Exercise goal:
Keep to the lines from the one with "subtotal: 3618.00 -> 3418.00" through the end of the data, and write them out exactly.

Source data:

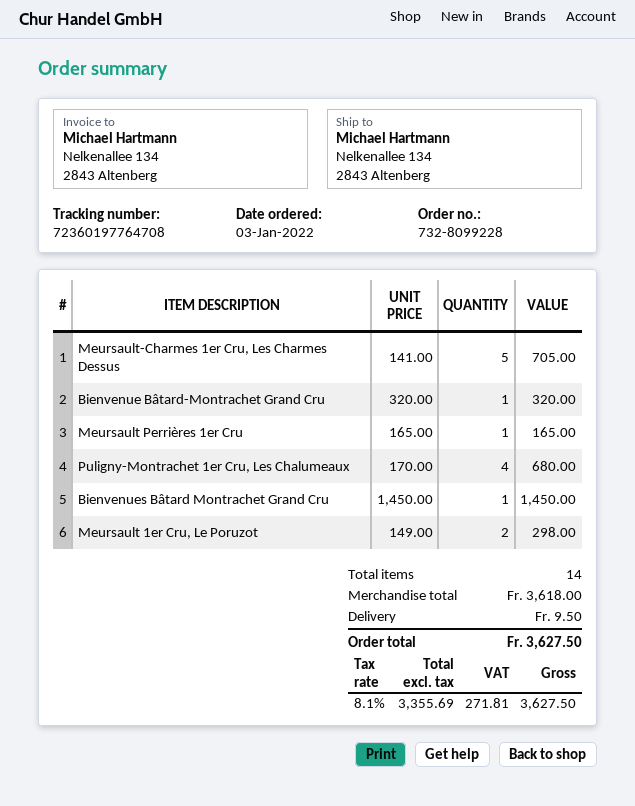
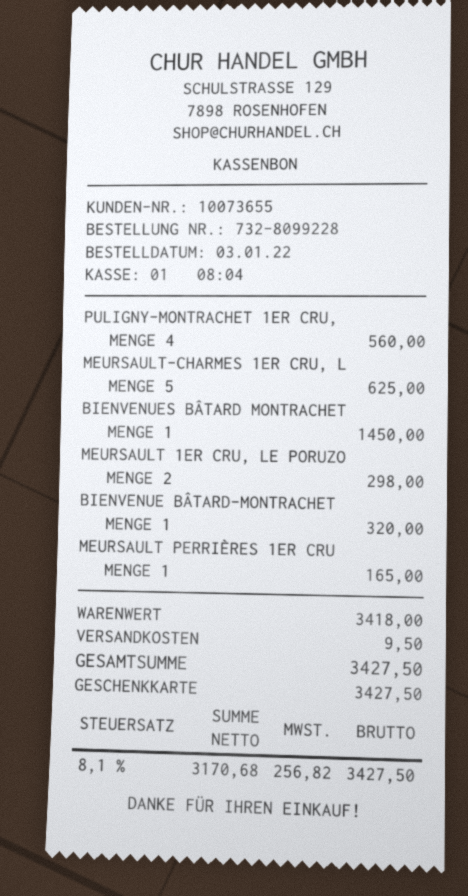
Meursault-Charmes 1er Cru, Les Charmes Dessus: 5 for 705.00 -> 5 for 625.00
Puligny-Montrachet 1er Cru, Les Chalumeaux: 4 for 680.00 -> 4 for 560.00
subtotal: 3618.00 -> 3418.00
net: 3355.69 -> 3170.68
tax: 8.1% = 271.81 -> 8.1% = 256.82
total: 3627.50 -> 3427.50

Answer for the task:
subtotal: 3618.00 -> 3418.00
net: 3355.69 -> 3170.68
tax: 8.1% = 271.81 -> 8.1% = 256.82
total: 3627.50 -> 3427.50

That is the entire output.